Error: Coverage < 90%
Solution: Add tests or exclude non-testable code
# In code to exclude
def main(): # pragma: no cover
st.title("Application")
Error: Missing docstring
Solution: Add Google-style docstrings
def my_function():
"""Brief description of the function.
Detailed description if needed.
Args:
param: Description
Returns:
Description
"""
pass
CI fails but local works
Possible reasons:
Different Python versions (CI: 3.13.7, Local: other)
Uncommitted files
Missing dependencies in pyproject.toml
Solution:
# Check untracked files
git status
# Update dependencies
git add pyproject.toml
git commit -m "fix: update dependencies"
CD Preprod Blocked
Cause: CI failed, automatic rollback performed
Solution: Fix errors reported by CI, then push fix
Manual Production Rollback
If PROD deployment failed:
ssh dataia
cd ~/mangetamain/20_prod
# Find last validated SHA
git log --oneline -5
# Rollback
git reset --hard PREVIOUS_SHA
docker-compose -f ~/mangetamain/30_docker/docker-compose-prod.yml restart
# Verify
curl https://backtothefuturekitchen.lafrance.io/
Required Configuration
GitHub Secrets
DISCORD_WEBHOOK_URL: Discord webhook for notifications
Environment Variables
GITHUB_TOKEN: Automatic GitHub Actions token (provided)
Runner Labels
self-hosted: Runner on dataia VM
Metrics
Pipeline Performance
Phase |
Duration |
Runner |
|---|---|---|
CI Quality |
~2 minutes |
GitHub-hosted |
CI Tests |
~2 minutes |
GitHub-hosted |
CD Preprod |
~40 seconds |
Self-hosted |
CD Prod |
~1 minute |
Self-hosted |
Health Check |
~7 seconds |
Self-hosted |
Reliability
PREPROD Uptime: ~99.5%
PROD Uptime: ~99.9%
Automatic rollbacks: 100% success
False positive health checks: <1%
Concrete Workflow Examples
Feature Development
Scenario: Add new seasonal analysis
# 1. Create branch
git checkout -b feature/analyse-mensuelle
# 2. Develop
# Modify src/visualization/analyse_mensuelle.py
# Add tests in tests/unit/test_analyse_mensuelle.py
# 3. Check locally
uv run flake8 src/ tests/
uv run pytest tests/unit/ --cov=src --cov-fail-under=90
# 4. Commit and push
git add .
git commit -m "Add monthly analysis with tests"

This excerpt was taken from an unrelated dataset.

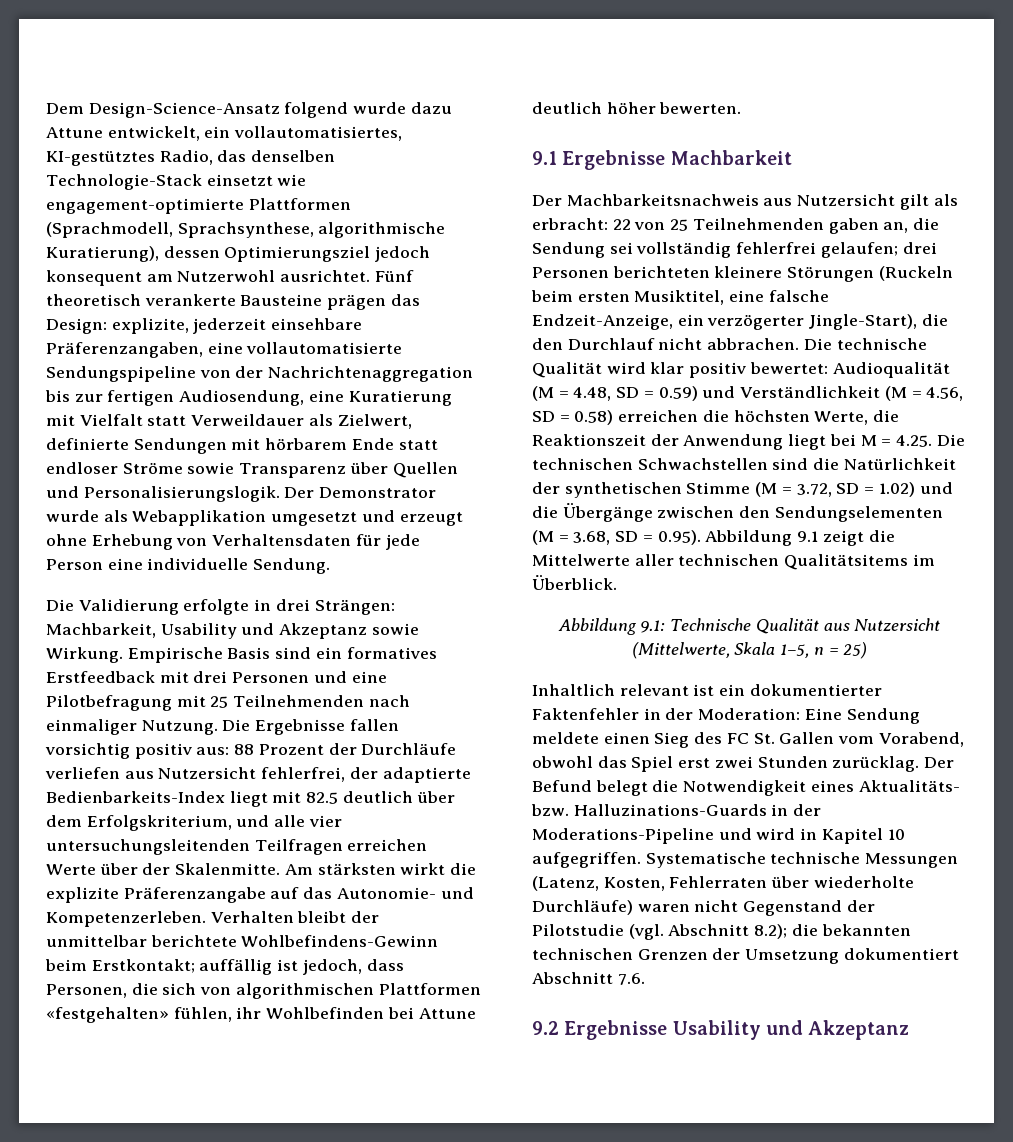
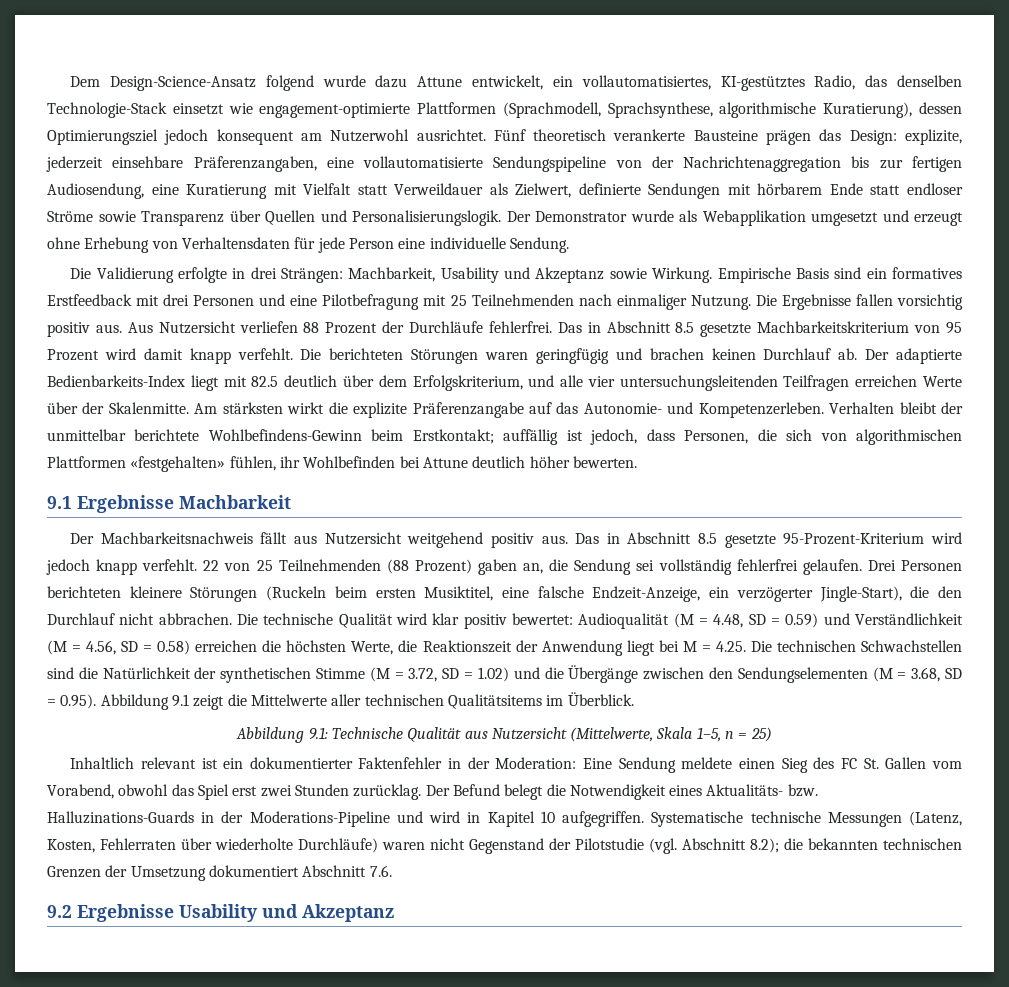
- Die Ergebnisse fallen vorsichtig positiv aus: 88 Prozent der Durchläufe verliefen aus Nutzersicht fehlerfrei, der adaptierte Bedienbarkeits-Index liegt mit 82.5 deutlich über dem Erfolgskriterium, und alle vier untersuchungsleitenden Teilfragen erreichen Werte über der Skalenmitte.
+ Die Ergebnisse fallen vorsichtig positiv aus. Aus Nutzersicht verliefen 88 Prozent der Durchläufe fehlerfrei. Das in Abschnitt 8.5 gesetzte Machbarkeitskriterium von 95 Prozent wird damit knapp verfehlt. Die berichteten Störungen waren geringfügig und brachen keinen Durchlauf ab. Der adaptierte Bedienbarkeits-Index liegt mit 82.5 deutlich über dem Erfolgskriterium, und alle vier untersuchungsleitenden Teilfragen erreichen Werte über der Skalenmitte.
- Der Machbarkeitsnachweis aus Nutzersicht gilt als erbracht: 22 von 25 Teilnehmenden gaben an, die Sendung sei vollständig fehlerfrei gelaufen; drei Personen berichteten kleinere Störungen (Ruckeln beim ersten Musiktitel, eine falsche Endzeit-Anzeige, ein verzögerter Jingle-Start), die den Durchlauf nicht abbrachen.
+ Der Machbarkeitsnachweis fällt aus Nutzersicht weitgehend positiv aus. Das in Abschnitt 8.5 gesetzte 95-Prozent-Kriterium wird jedoch knapp verfehlt. 22 von 25 Teilnehmenden (88 Prozent) gaben an, die Sendung sei vollständig fehlerfrei gelaufen. Drei Personen berichteten kleinere Störungen (Ruckeln beim ersten Musiktitel, eine falsche Endzeit-Anzeige, ein verzögerter Jingle-Start), die den Durchlauf nicht abbrachen.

git push origin feature/analyse-mensuelle
# 5. Create PR
gh pr create --title "Monthly analysis" --body "New analysis by month"
# → CI runs automatically on branch
# → If tests pass → Merge to main possible
# → After merge → CD PREPROD runs automatically
Timeline:
Push branch → CI (2min) → PR review → Merge → CD PREPROD (40s) → App live
↓
Tests OK/KO
↓
Blocks merge if KO
Production Hotfix
Scenario: Critical bug in production requires immediate fix
# 1. Identify problematic commit
gh run list --limit 10
# Find last successful PROD deploy
# 2. Create hotfix branch
git checkout -b hotfix/fix-rating-bug
# 3. Quick fix + test
# Modify src/visualization/analyse_ratings.py
# Add regression test
# 4. Push and quick merge
git add . && git commit -m "Fix critical ratings bug"
git push origin hotfix/fix-rating-bug
gh pr create --title "[HOTFIX] Fix ratings" --body "Fix 5-star ratings bug"
# 5. After merge → Wait for CD PREPROD (auto)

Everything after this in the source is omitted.